One might think that someone posting at 2 am is dysfunctional, but remember that some people are working at all hours of the day and night on 12 hr shifts from 7am or 10pm, so that full on and full off get smeared.

Last night, sleep time didn't come till after the horror film 'They'. Big wan is hardened to zombies, but he had to come into mammy's bed at 2 am for comfort from the fillum. Luckily the female leads were supremely bad actresses and the script poor, allowing us to laugh.
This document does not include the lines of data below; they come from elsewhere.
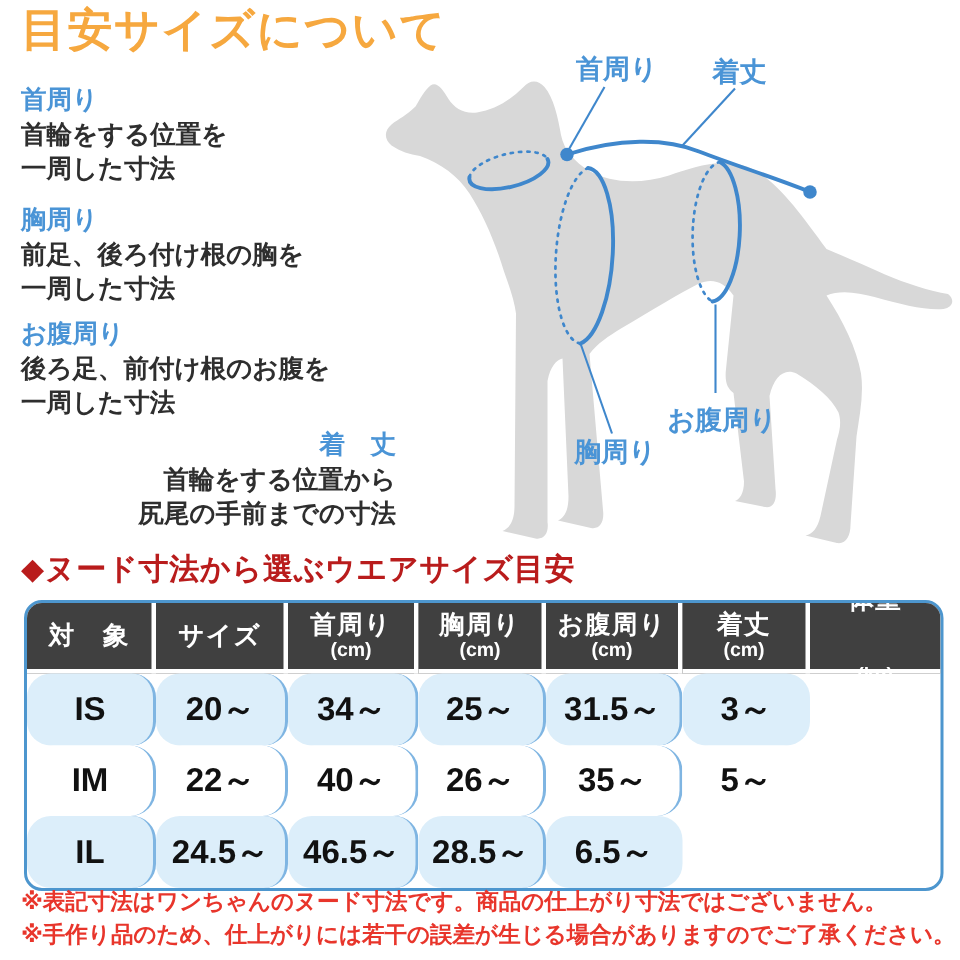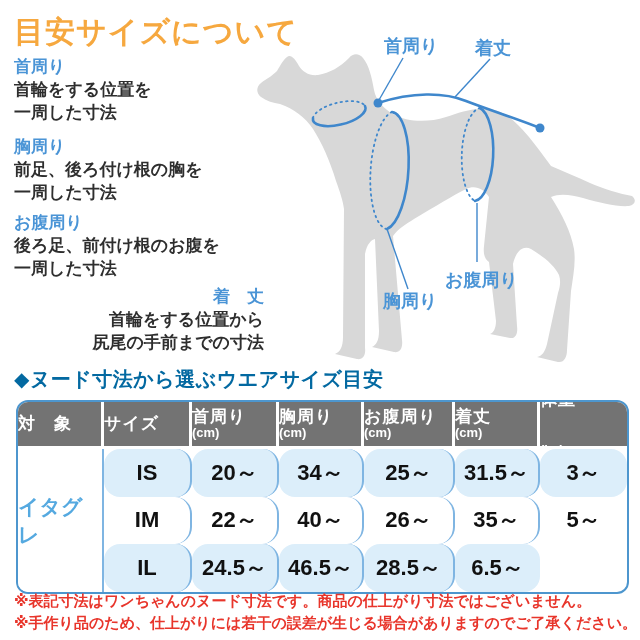--- a/index.html
+++ b/index.html
@@ -8,7 +8,7 @@
     font-family:"Liberation Sans","DejaVu Sans",sans-serif; overflow:hidden;
   }
   .page-title {
-    position:absolute; left:14px; top:12px;
+    position:absolute; left:14px; top:0;
     font-size:30px; font-weight:bold; color:#F6A83F; letter-spacing:1px;
   }
   

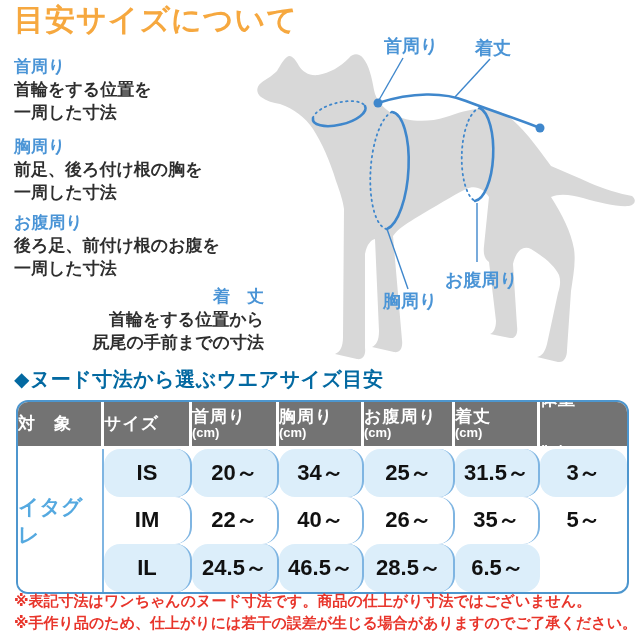--- a/index.html
+++ b/index.html
@@ -29,7 +29,7 @@
 
   .section-heading {
     position:absolute; left:14px; top:366px;
-    font-size:20px; font-weight:bold; color:#0369a1; letter-spacing:0.5px;
+    font-size:20px; font-weight:bold; color:#b91c1c; letter-spacing:0.5px;
   }
 
   

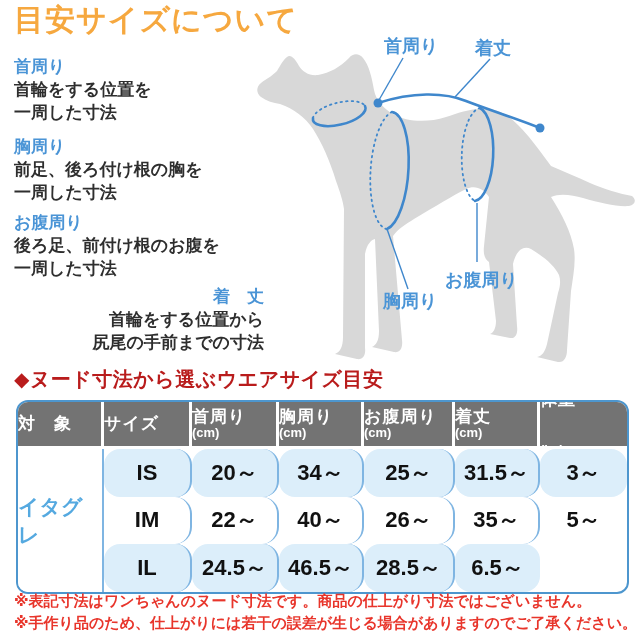--- a/index.html
+++ b/index.html
@@ -41,8 +41,8 @@
     grid-template-rows:47px 1fr 1fr 1fr;
   }
   .th {
-    background:#737373; color:#fff; font-weight:bold;
-    display:flex; flex-direction:column; align-items:flex-start; justify-content:center;
+    background:#404040; color:#fff; font-weight:bold;
+    display:flex; flex-direction:column; align-items:center; justify-content:center;
     border-right:3px solid #fff; border-bottom:3px solid #fff;
   }
   .th:nth-child(7) { border-right:none;gap:34px; }

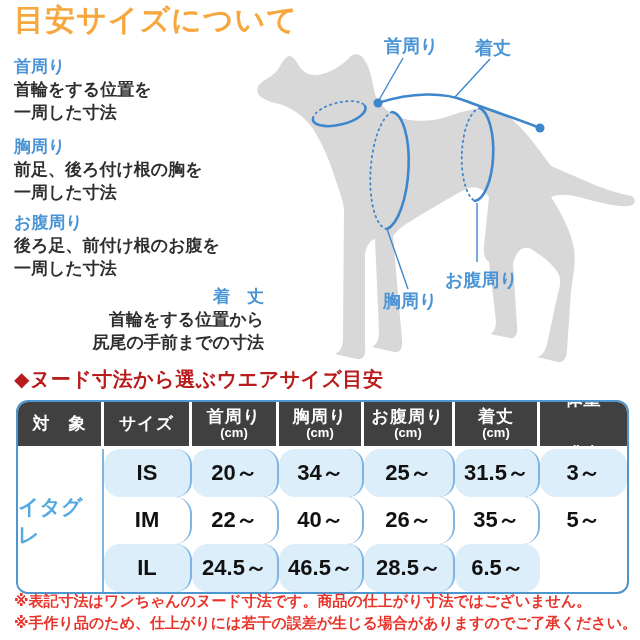--- a/index.html
+++ b/index.html
@@ -206,7 +206,6 @@
       <span class="h-sub">(kg)</span>
     </div>
 
-    <div class="target-cell">イタグレ</div>
 
     <div class="td row-alt" style="grid-row:2">IS</div>
     <div class="td row-alt" style="grid-row:2">20～</div>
Yesterday evening, R., H. etc, I and kiddos went to the outdoor fair at Portobello, with pounding music, flashing lights, adrenaline and fair folk. On one ride they were playing the 'K-Hole' while we adults oscillated and danced as the kiddos rode the rides. They're advertising for staff and never has a jobbie offer been so enticing. We all went on one ride, but I (at least) was too nauseated to continue. R. was so game that she went from the 'Spiderman' to the 'Eclipse', and was so sick afterwards that the flashing lights from ShockWave sent her off for a boak behind the rides. Of course the kiddos were immune to vestibular symptoms until much later, and keen to probe the limits of their physiological emetic limits, to the tune of £30 between R. and I. Thus R. probably paid up £15 to become clinically nauseated. The wee wan had us pay £4 between us to earn a badly-made corn-cob soft toy, which is now hers. The feet may be sewn on backwards, but that only makes 'Cobbie' all the more adorable.

If R. sends me the photos, I shall append these later.